1. Ce matin, je vous propose de nous arrêter auprès de cette exhortation, qui comprend l’un des verbes incontournables des Écritures bibliques, le verbe « écouter ». Si ce verbe est incontournable, c’est entre autres raisons parce qu’il se retrouve dans une des phrases centrales de la spiritualité juive :  

« Écoute Israël, le Seigneur est notre Dieu, le Seigneur est un. » 

Vous constatez que ce verbe est mis en premier dans la confession de foi, comme pour rappeler qu’avant de faire ou de proclamer quoi que ce soit, il s’agit de tendre son oreille, d’accorder son attention, de dresser ses antennes. 

Si ce matin, je vous propose de méditer autour de l’importance de ce verbe, c’est parce que, dans le passage biblique du prophète Esaïe que nous venons de réentendre, il est même assorti d’une promesse, et pas n’importe laquelle, puisqu’il s’agit de rien de moins que celle de la vie. 

 « Écoutez et vous vivrez ! »

Comme pour nous rappeler que le temps que nous prenons à écouter n’est pas un temps vide et perdu. C’est un temps qui nous rend perméable et vous reconnecte à la vie. 

 « Écoutez et vous vivrez ! » 

2. Je trouve tout à fait intéressant de méditer cette phrase, en ce moment particulier que nous vivons. Nous vivons un temps de rentrée où après la pause estivale, nous reprenons nos activités et nos engagements. Mais ce temps de rentrée est exceptionnel, car à cause de la pandémie, nous ne pouvons pas reprendre nos activités comme d’habitude. Nous sommes en train de vivre quelque chose qui impacte et bouleverse profondément toutes nos pratiques.  

A cause de ce contexte exceptionnel, nous ne pouvons plus faire ce que nous faisions habituellement, sans trop nous poser de questions. Même nous serrer la main, nous faire la bise, choses qui paraissaient naturelles et évidentes ne le sont plus. 

A la place de ces habitudes et évidences, traine au fond de notre esprit un questionnement particulier : ce que nous sommes en train de faire, est-ce bien adapté à cette nouvelle situation ? 

Jusqu’à maintenant, les engagements associatifs et ecclésiaux que nous avions pris avaient à nos yeux du sens, de l’importance. C’est justement pour cela que nous les accomplissions. Ils nous semblaient utiles et nous connectaient à la vie. 

Mais voilà le contexte exceptionnel dans lequel nous sommes plongés, fait que nous nous interrogeons. Ce qui hier était important, nécessaire et utile, est-ce que cela l’est encore aujourd’hui ?
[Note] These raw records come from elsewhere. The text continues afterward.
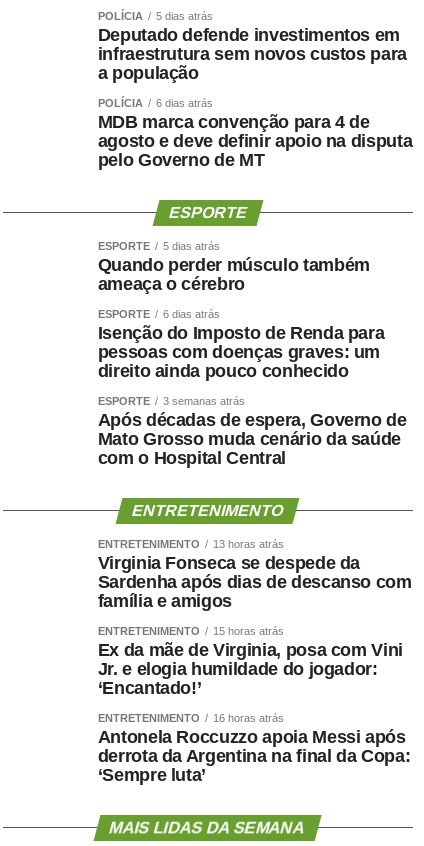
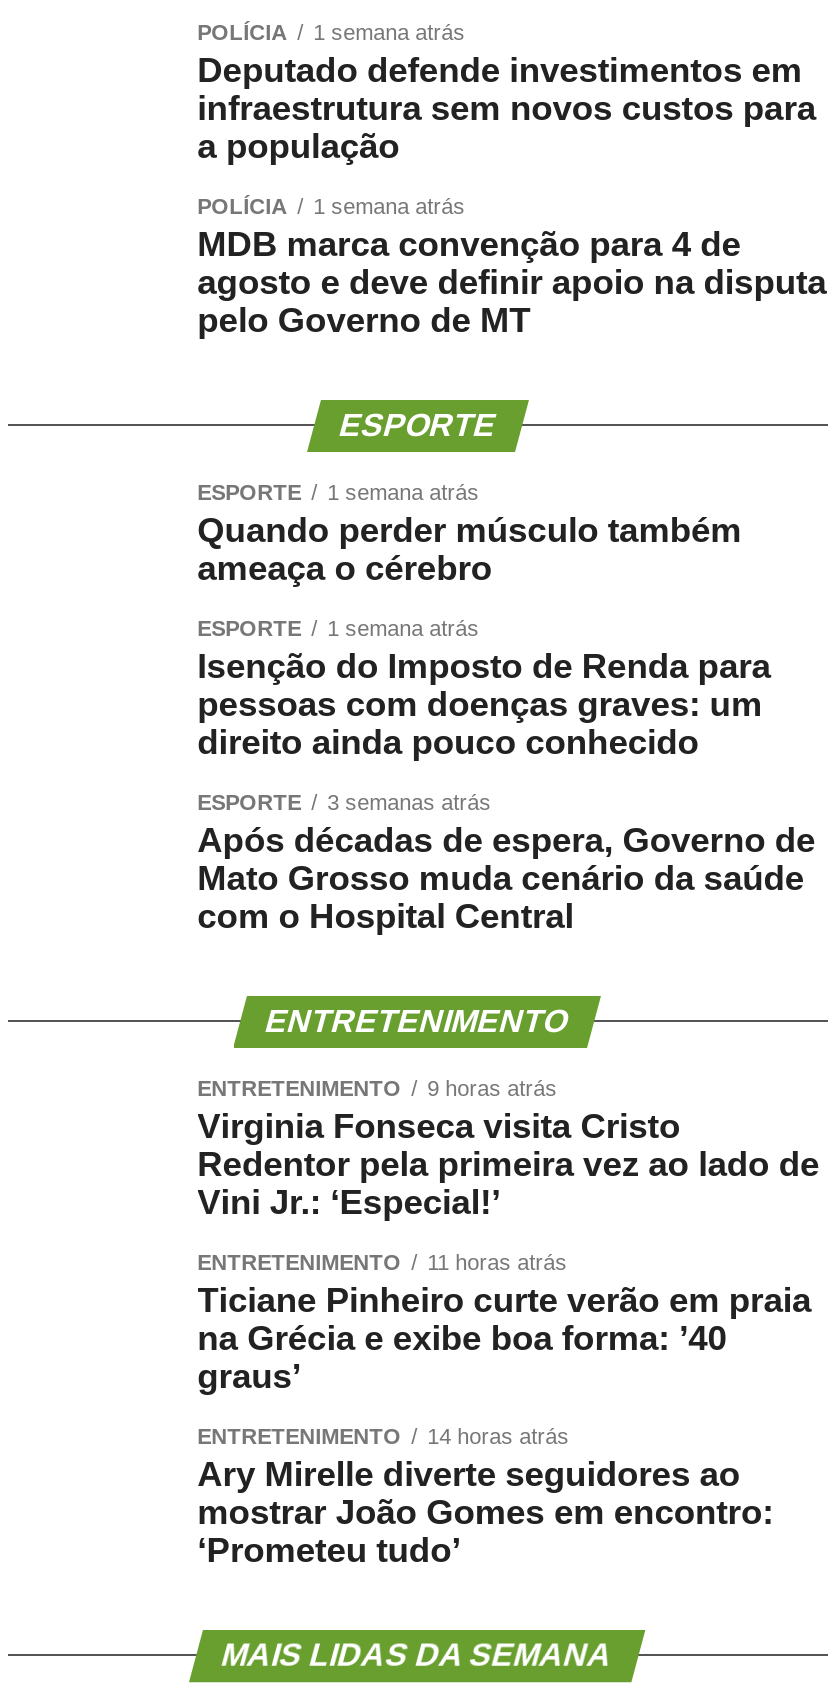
- POLÍCIA 5 dias atrás
+ POLÍCIA 1 semana atrás

- POLÍCIA 6 dias atrás
+ POLÍCIA 1 semana atrás

- ESPORTE 5 dias atrás
+ ESPORTE 1 semana atrás

- ESPORTE 6 dias atrás
+ ESPORTE 1 semana atrás

- 13 horas atrás
- Virginia Fonseca se despede da
- Sardenha após dias de descanso com
- família e amigos
+ 9 horas atrás
+ Virginia Fonseca visita Cristo
+ Redentor pela primeira vez ao lado de
+ Vini Jr.: ‘Especial!’

- 15 horas atrás
- Ex da mãe de Virginia, posa com Vini
- Jr. e elogia humildade do jogador:
- ‘Encantado!’
+ 11 horas atrás
+ Ticiane Pinheiro curte verão em praia
+ na Grécia e exibe boa forma: ’40
+ graus’

- 16 horas atrás
- Antonela Roccuzzo apoia Messi após
- derrota da Argentina na final da Copa:
- ‘Sempre luta’
+ 14 horas atrás
+ Ary Mirelle diverte seguidores ao
+ mostrar João Gomes em encontro:
+ ‘Prometeu tudo’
Face à une telle situation exceptionnelle, nous pourrions penser que la réponse serait de garder le cap coûte que coûte. Pour ne pas être abasourdis par les turbulences de cette crise, mais rester éveillés et vivants, nous pourrions penser qu’il ne nous faudrait surtout pas abandonner nos bonnes habitudes. Et donc, qu’il nous faudrait continuer d’agir comme nous l’avons toujours fait. Ainsi l’exhortation adéquate serait : « Continuez d’agir et vous vivrez »
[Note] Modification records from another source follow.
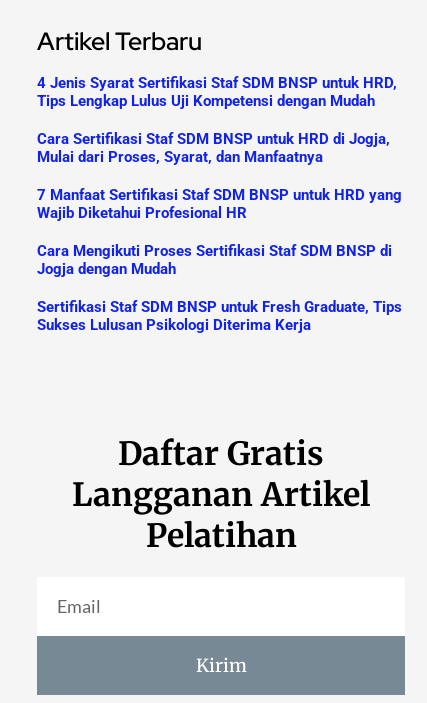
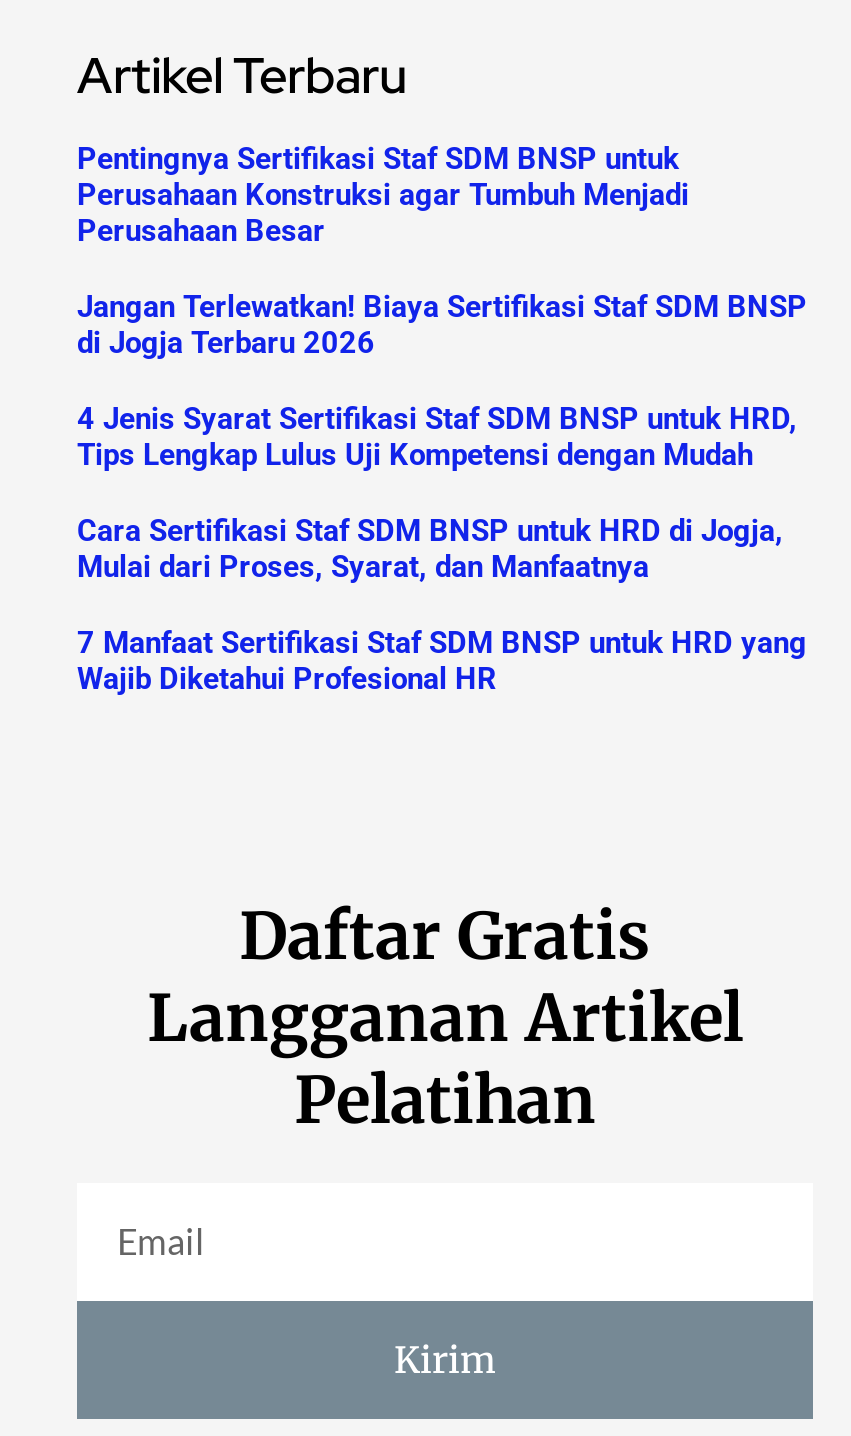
+ Pentingnya Sertifikasi Staf SDM BNSP untuk
+ Perusahaan Konstruksi agar Tumbuh Menjadi
+ Perusahaan Besar
+ Jangan Terlewatkan! Biaya Sertifikasi Staf SDM BNSP
+ di Jogja Terbaru 2026

moved down: 4 Jenis Syarat Sertifikasi Staf SDM BNSP untuk HRD, | Tips Lengkap Lulus Uji Kompetensi dengan Mudah | Cara Sertifikasi Staf SDM BNSP untuk HRD di Jogja, | Mulai dari Proses, Syarat, dan Manfaatnya | 7 Manfaat Sertifikasi Staf SDM BNSP untuk HRD yang | Wajib Diketahui Profesional HR

- Cara Mengikuti Proses Sertifikasi Staf SDM BNSP di
- Jogja dengan Mudah
- Sertifikasi Staf SDM BNSP untuk Fresh Graduate, Tips
- Sukses Lulusan Psikologi Diterima Kerja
Face à une telle situation exceptionnelle, nous pourrions aussi tout à fait penser que la réponse serait, au contraire,  de changer de cap. Pour ne pas être abasourdis par les turbulences de cette crise, mais rester éveillés et vivants, nous pourrions penser qu’il nous faudrait plutôt faire un saut dans l’inconnu, d’oser faire ce que nous n’avions jamais osé faire jusque là, oser arpenter de nouveaux territoires. Et là, l’exhortation adéquate serait alors : « Changez et vous vivrez »

Loin de nous pousser dans une direction plutôt que dans une autre, l’exhortation tirée de la deuxième partie du livre du prophète Esaïe que les exégètes appelle deutéro-Esaïe, l’exhortation nous invite à placer en premier lieu, non la démarche de garder le cap, ni celle de changer de cap, mais celle de  l’écoute. Pour ne pas être abasourdis par les turbulences de cette crise, mais pour rester éveillés et vivants, il nous faut  prendre le temps de l’écoute. 

 « Écoutez et vous vivrez ! »

Mais, qu’est-ce que cela veut dire concrètement : prendre le temps de l’écoute…

Pour répondre à cette question, intéressons-nous quelques instants au contexte dans lequel surgit ce propos du deutéro-Esaïe.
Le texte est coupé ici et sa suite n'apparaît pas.